» **Task directions**:
Using the entries below, show all lines with the string "Aluminum".
── Data records
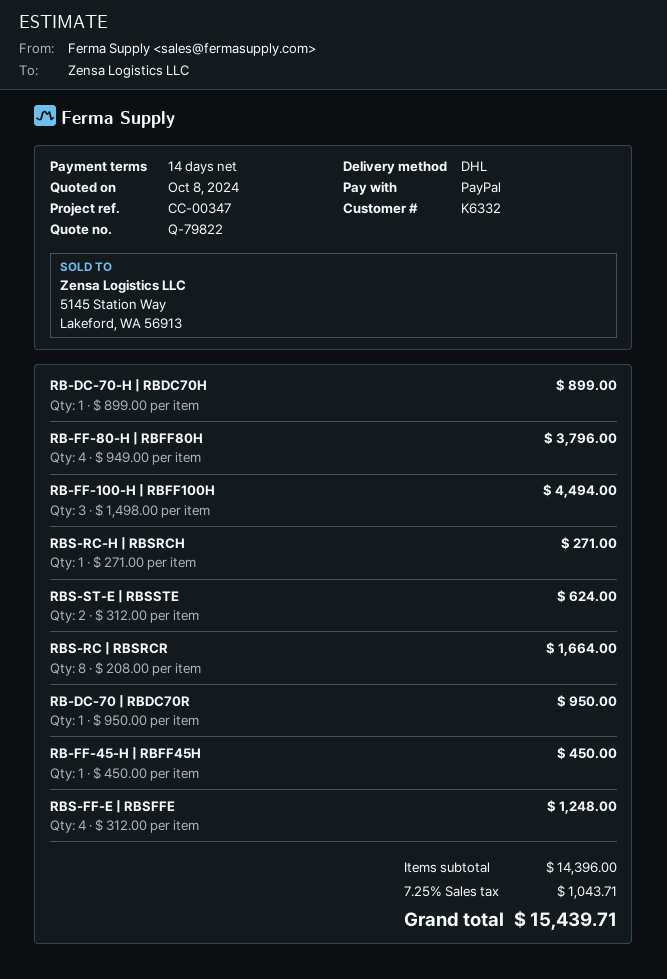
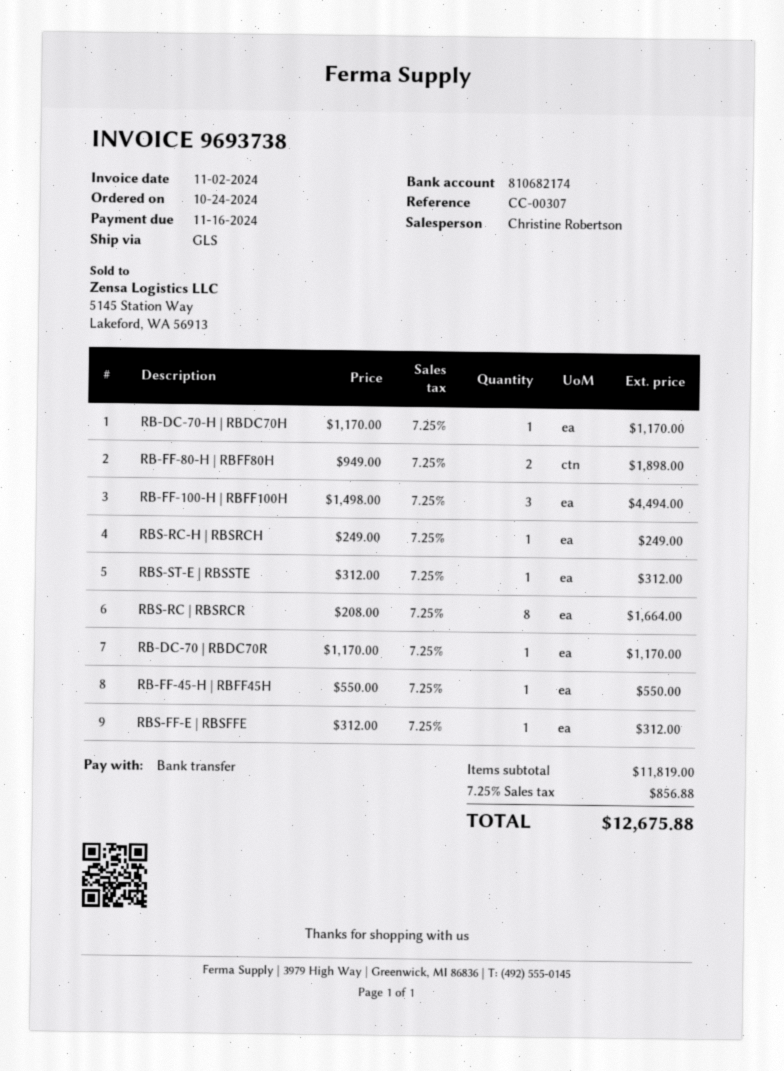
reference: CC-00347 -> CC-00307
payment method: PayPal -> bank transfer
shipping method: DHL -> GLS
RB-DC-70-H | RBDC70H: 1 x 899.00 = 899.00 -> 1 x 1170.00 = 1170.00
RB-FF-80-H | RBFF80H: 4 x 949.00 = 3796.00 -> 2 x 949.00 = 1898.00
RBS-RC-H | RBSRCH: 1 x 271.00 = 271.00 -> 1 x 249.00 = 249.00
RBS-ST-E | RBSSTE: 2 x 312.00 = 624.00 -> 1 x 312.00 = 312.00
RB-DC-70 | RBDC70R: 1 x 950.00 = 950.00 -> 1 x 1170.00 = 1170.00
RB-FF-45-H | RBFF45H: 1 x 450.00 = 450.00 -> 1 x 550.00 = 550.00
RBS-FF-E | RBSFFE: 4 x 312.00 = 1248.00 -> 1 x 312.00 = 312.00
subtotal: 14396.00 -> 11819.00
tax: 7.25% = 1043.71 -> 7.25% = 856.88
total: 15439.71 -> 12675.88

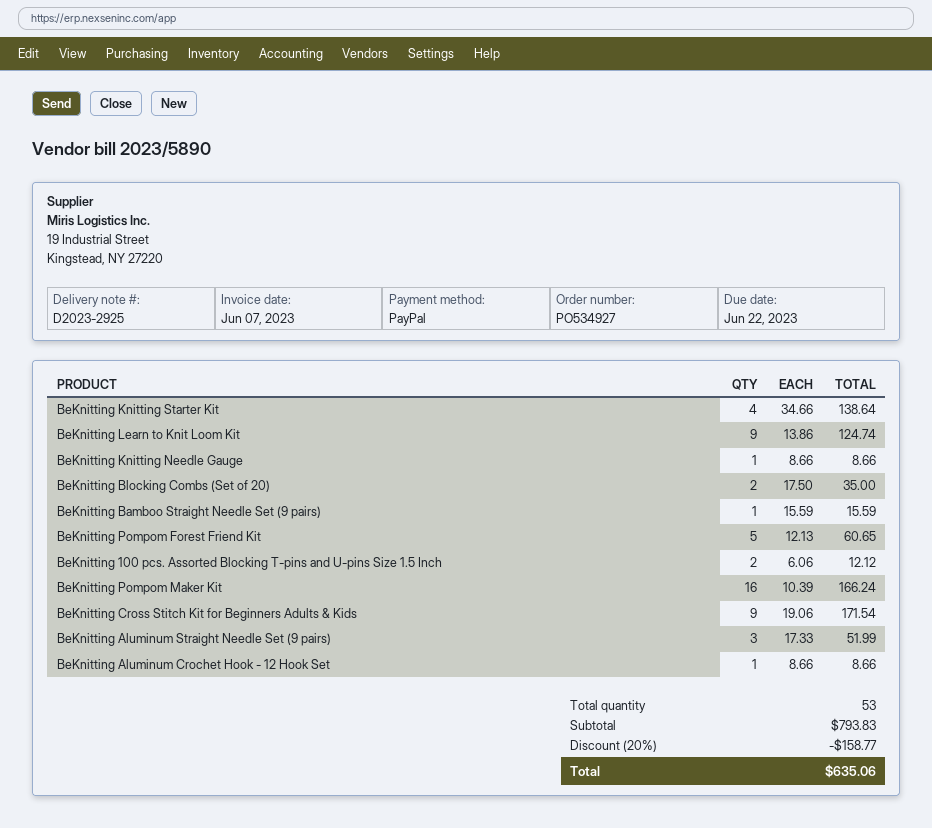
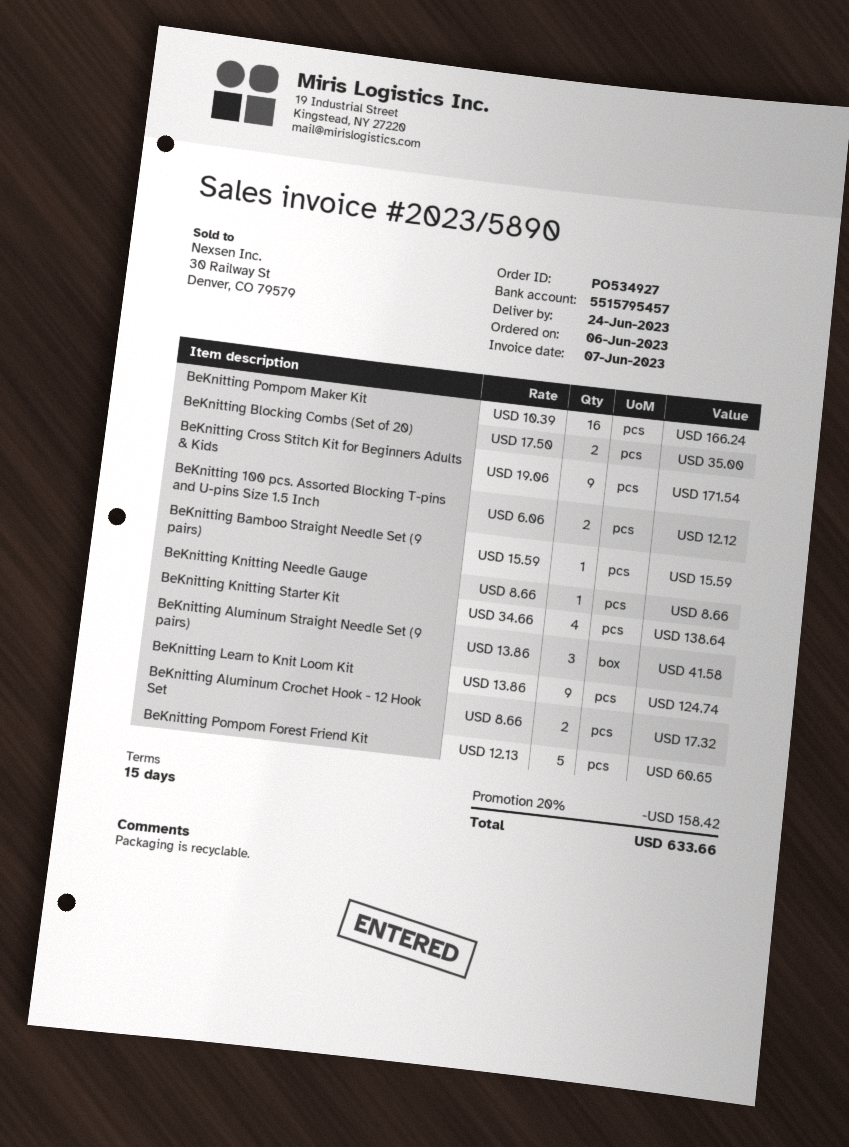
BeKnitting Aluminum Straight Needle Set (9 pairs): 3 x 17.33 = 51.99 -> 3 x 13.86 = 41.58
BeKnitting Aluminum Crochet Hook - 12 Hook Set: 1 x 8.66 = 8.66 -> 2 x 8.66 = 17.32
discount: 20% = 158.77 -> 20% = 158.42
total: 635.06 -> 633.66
────
» **Task solution**:
BeKnitting Aluminum Straight Needle Set (9 pairs): 3 x 17.33 = 51.99 -> 3 x 13.86 = 41.58
BeKnitting Aluminum Crochet Hook - 12 Hook Set: 1 x 8.66 = 8.66 -> 2 x 8.66 = 17.32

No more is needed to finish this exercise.